4.3 Result of Experiment

For the performance evaluation of this proposed model, the accuracy of the recommendation between the proposed model (BW) applying the Bandwagon Effect and the non-BW model was evaluated with RMSE and Precision@K. As shown in Table 2, the proposed model records about 10% more accurate recommendation for high-content content. In addition, the accuracy of Top-K content recommendation was superior to existing models that did not apply the top four proposed models, and the top 5–10 accuracy was superior to the existing models. From the standpoint of users, when users see the recommendation list, they often see only the top few, not all the recommendation list. Therefore, this proposed model is more suitable for the existing model.

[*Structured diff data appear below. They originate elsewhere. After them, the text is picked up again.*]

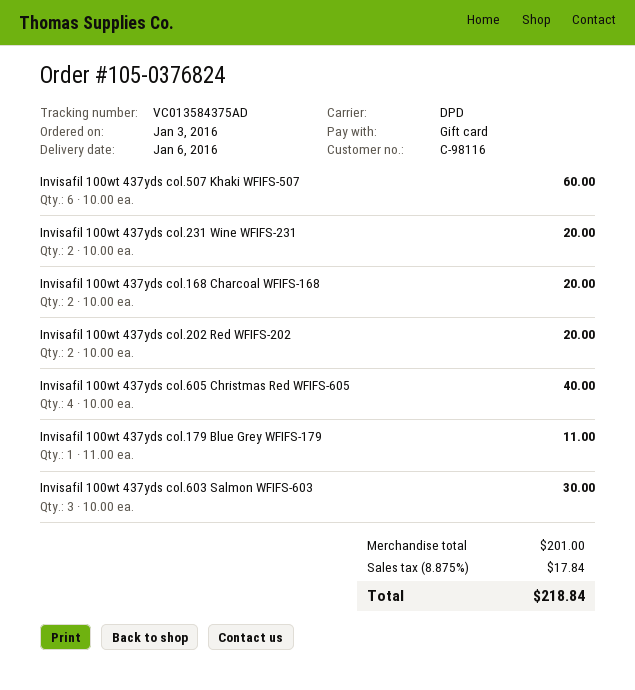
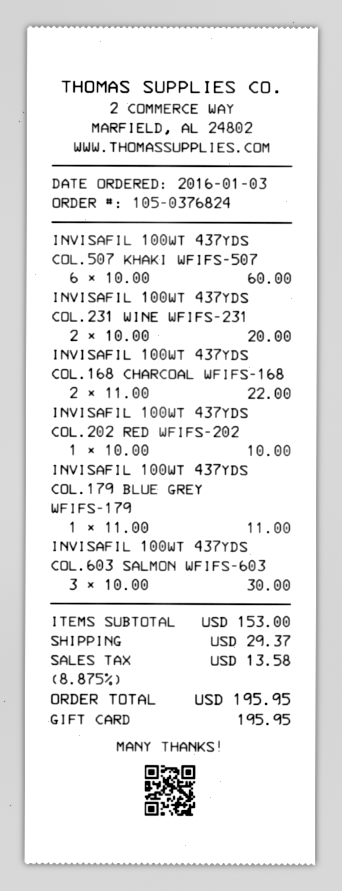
Invisafil 100wt 437yds col.168 Charcoal WFIFS-168: 2 x 10.00 = 20.00 -> 2 x 11.00 = 22.00
Invisafil 100wt 437yds col.202 Red WFIFS-202: 2 x 10.00 = 20.00 -> 1 x 10.00 = 10.00
Invisafil 100wt 437yds col.605 Christmas Red WFIFS-605: 4 x 10.00 = 40.00 -> none
subtotal: 201.00 -> 153.00
shipping: none -> 29.37
tax: 8.875% = 17.84 -> 8.875% = 13.58
total: 218.84 -> 195.95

Table 2. Shows the results of experiment

5 Conclusion

In this paper, we use K-Means and Matrix Factorization based ALS technique to develop a recommendation system that considers the clustering-based Bandwagon Effect by using in memory processing framework Spark. Consequently, the proposed model showed good accuracy for items with high ratings that can be practically recommended, and at the same time proved to be superior to previous models in terms of accuracy of recommending top content.